§ **Work instruction**
The span to repeat in the listing below runs from the line containing "Warrior Rise Hockey Stick: 7 -> 5" to the line containing "total quantity: 31 -> 23", inclusive. Repeat it exactly, and only it.

§ **Input**
=== Section Start ===

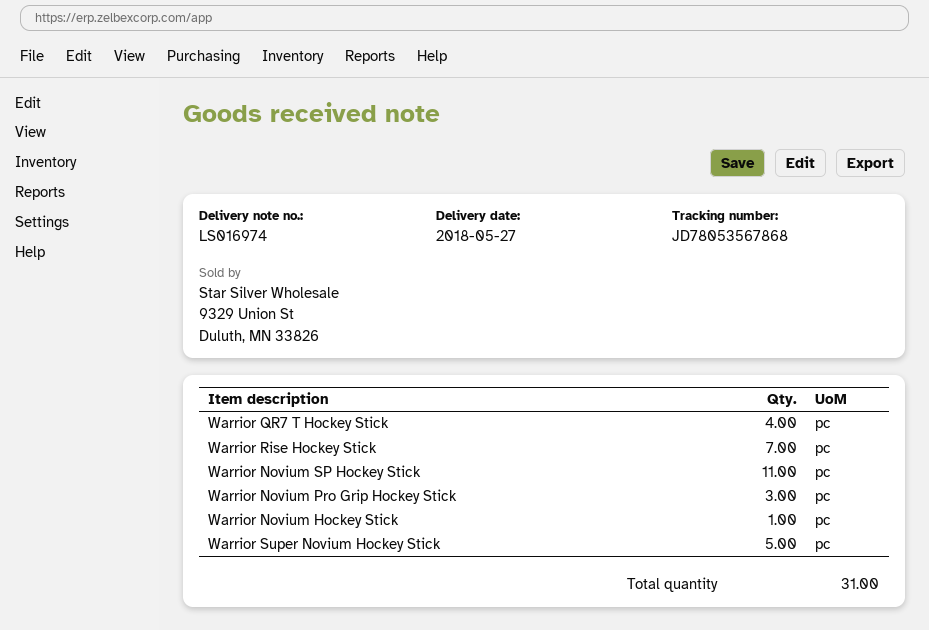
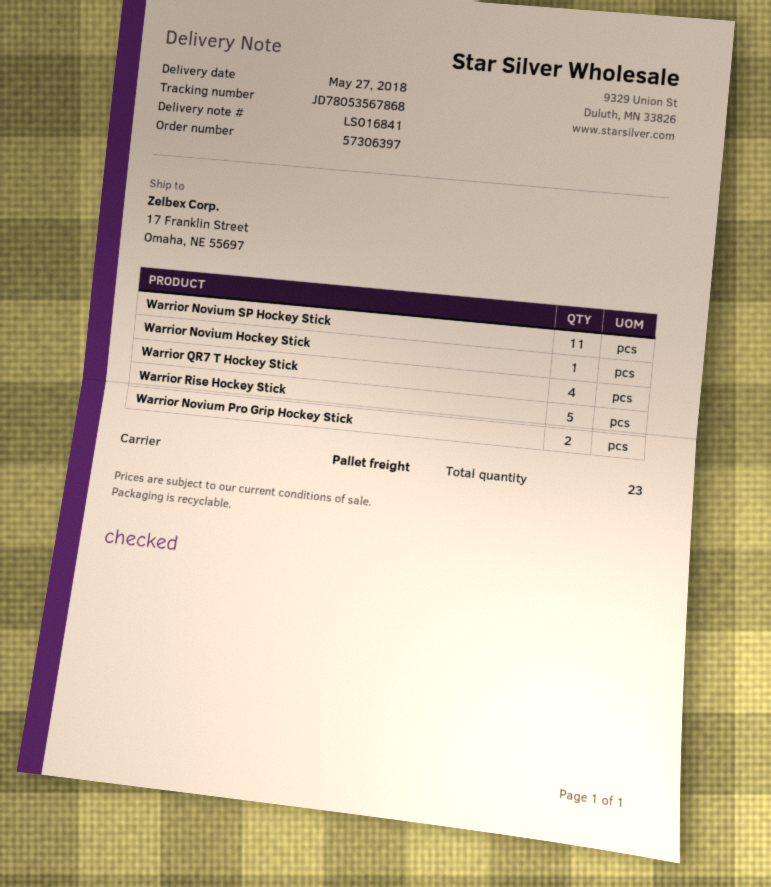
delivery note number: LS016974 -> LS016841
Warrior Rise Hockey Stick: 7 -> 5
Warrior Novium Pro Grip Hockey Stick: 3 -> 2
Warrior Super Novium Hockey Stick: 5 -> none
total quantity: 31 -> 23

=== Section End ===
=== Section Start ===

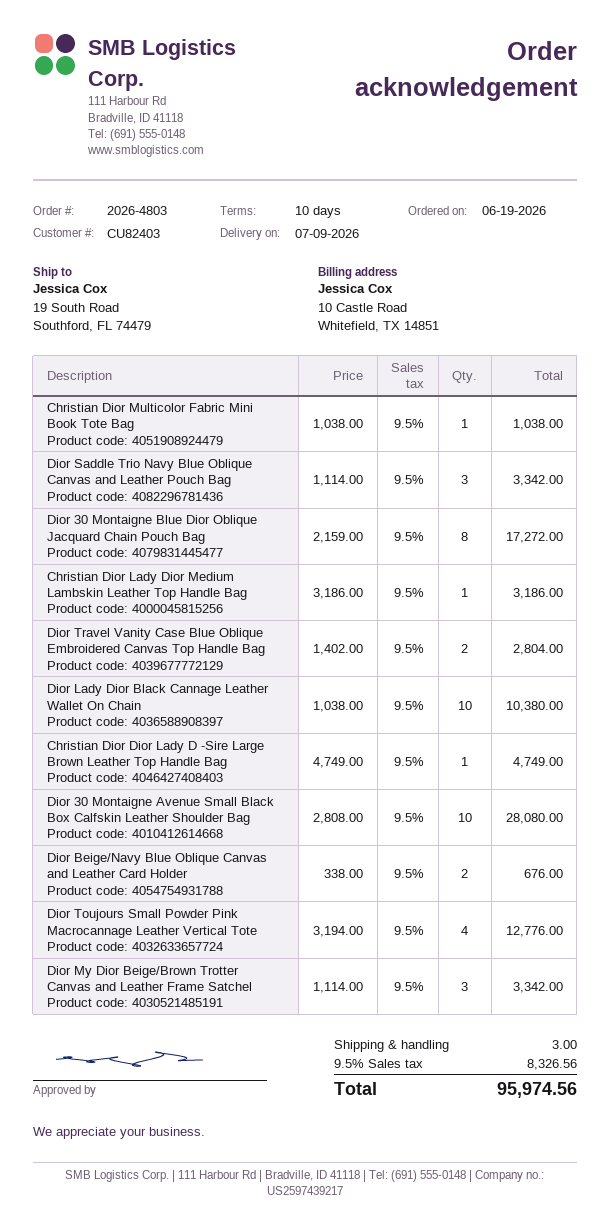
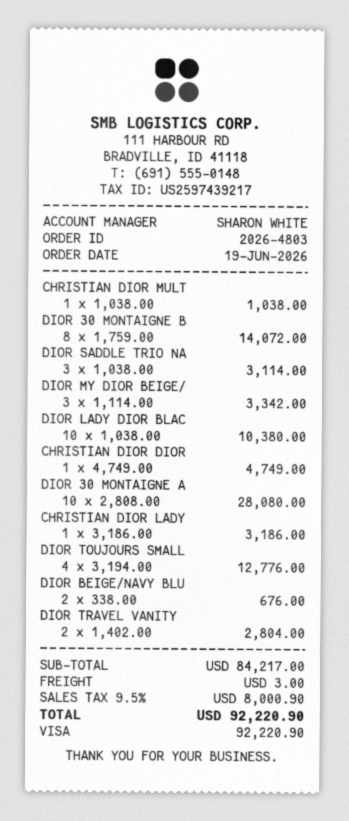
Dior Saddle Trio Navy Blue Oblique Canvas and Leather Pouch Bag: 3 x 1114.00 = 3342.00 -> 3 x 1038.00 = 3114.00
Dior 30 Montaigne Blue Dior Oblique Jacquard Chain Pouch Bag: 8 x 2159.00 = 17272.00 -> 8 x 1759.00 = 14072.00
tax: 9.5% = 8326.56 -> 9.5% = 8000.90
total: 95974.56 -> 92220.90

=== Section End ===
=== Section Start ===

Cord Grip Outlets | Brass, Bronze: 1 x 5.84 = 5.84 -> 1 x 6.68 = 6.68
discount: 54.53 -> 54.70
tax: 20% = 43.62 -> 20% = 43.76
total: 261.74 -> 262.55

=== Section End ===

§ **Task output**
Warrior Rise Hockey Stick: 7 -> 5
Warrior Novium Pro Grip Hockey Stick: 3 -> 2
Warrior Super Novium Hockey Stick: 5 -> none
total quantity: 31 -> 23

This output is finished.